Order officially creating the U.S. Intelligence Community

Executive Order 12333 was signed by President Ronald Reagan on December 4, 1981.

Executive Order 12333, signed on December 4, 1981 by U.S. president Ronald Reagan, was an executive order intended to extend powers and responsibilities of U.S. intelligence agencies and direct the leaders of U.S. federal agencies to co-operate fully with CIA requests for information. This executive order was titled United States Intelligence Activities.

It was amended by Executive Order 13355: Strengthened Management of the Intelligence Community, on August 27, 2004. On July 30, 2008, President George W. Bush issued Executive Order 13470 amending Executive Order 12333 to strengthen the role of the director of national intelligence (DNI).

== Part 1 ==
"Goals, Direction, Duties and Responsibilities with Respect to the National Intelligence Effort" lays out roles for various intelligence agencies, including the Departments of Defense, Energy, State, and Treasury.

=== The Intelligence Community ===
Part 1.4 details situations in which intelligence activities are allowed to be carried out by the United States Intelligence Community for reasons such as foreign relations and national security.

== Part 2 ==
"Conduct of Intelligence Activities" provides guidelines for actions of intelligence agencies.

=== Collection of Information ===
Part 2.3 permits collection, retention and dissemination of the following types of information along with several others.

(c) Information obtained in the course of lawful foreign intelligence, counterintelligence, international narcotics or international terrorism investigation

...

(i) Incidentally obtained information that may indicate involvement in activities that may violate federal, state, local or foreign laws

=== Prohibition on Assassination ===
Part 2.11 of this executive order reiterates a prohibition of U.S. intelligence agencies sponsoring or carrying out assassinations. It reads:

No person employed by or acting on behalf of the United States Government shall engage in, or conspire to engage in, assassination.

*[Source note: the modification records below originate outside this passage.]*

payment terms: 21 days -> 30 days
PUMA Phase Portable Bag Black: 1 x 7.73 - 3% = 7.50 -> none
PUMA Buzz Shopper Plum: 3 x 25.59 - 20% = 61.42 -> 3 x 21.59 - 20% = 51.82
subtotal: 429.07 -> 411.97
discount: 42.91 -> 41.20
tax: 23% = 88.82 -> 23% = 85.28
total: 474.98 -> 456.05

Previously, EO 11905 (Gerald Ford) had banned political assassinations and EO 12036 (Jimmy Carter) had further banned indirect U.S. involvement in assassinations. The ban arose in the context of the Church Committee investigation of intelligence activities, which identified U.S. assassination plots against government figures in Cuba, South Vietnam, the Dominican Republic and the Democratic Republic of the Congo merely to have people more favorable to U.S. interests replace them.

A 1989 memorandum interprets the ban as an assertion of those bans already existing in international law, namely the United Nations Charter's principles of state territorial integrity and political independence and the 1907 Hague Convention on laws of war. The Convention prohibits poisoning, "treacherous" killing, no quarter, and killing surrendered or disabled combatants in wartime. The memorandum determined that the order does not preclude the president from ordering military force against combatant forces that pose a direct threat to the security of the United States or its citizens.

==Impact==
Executive Order 12333 has been regarded by the American intelligence community as a fundamental document authorizing the expansion of data collection activities. The document has been employed by the National Security Agency as legal authorization for its collection of unencrypted information flowing through the data centers of internet communications giants Google and Yahoo!.

In July 2014 chairman David Medine and two other members of the Privacy and Civil Liberties Oversight Board, a government oversight agency, indicated a desire to review Executive Order 12333 in the near future, according to a report by journalist Spencer Ackerman of The Guardian.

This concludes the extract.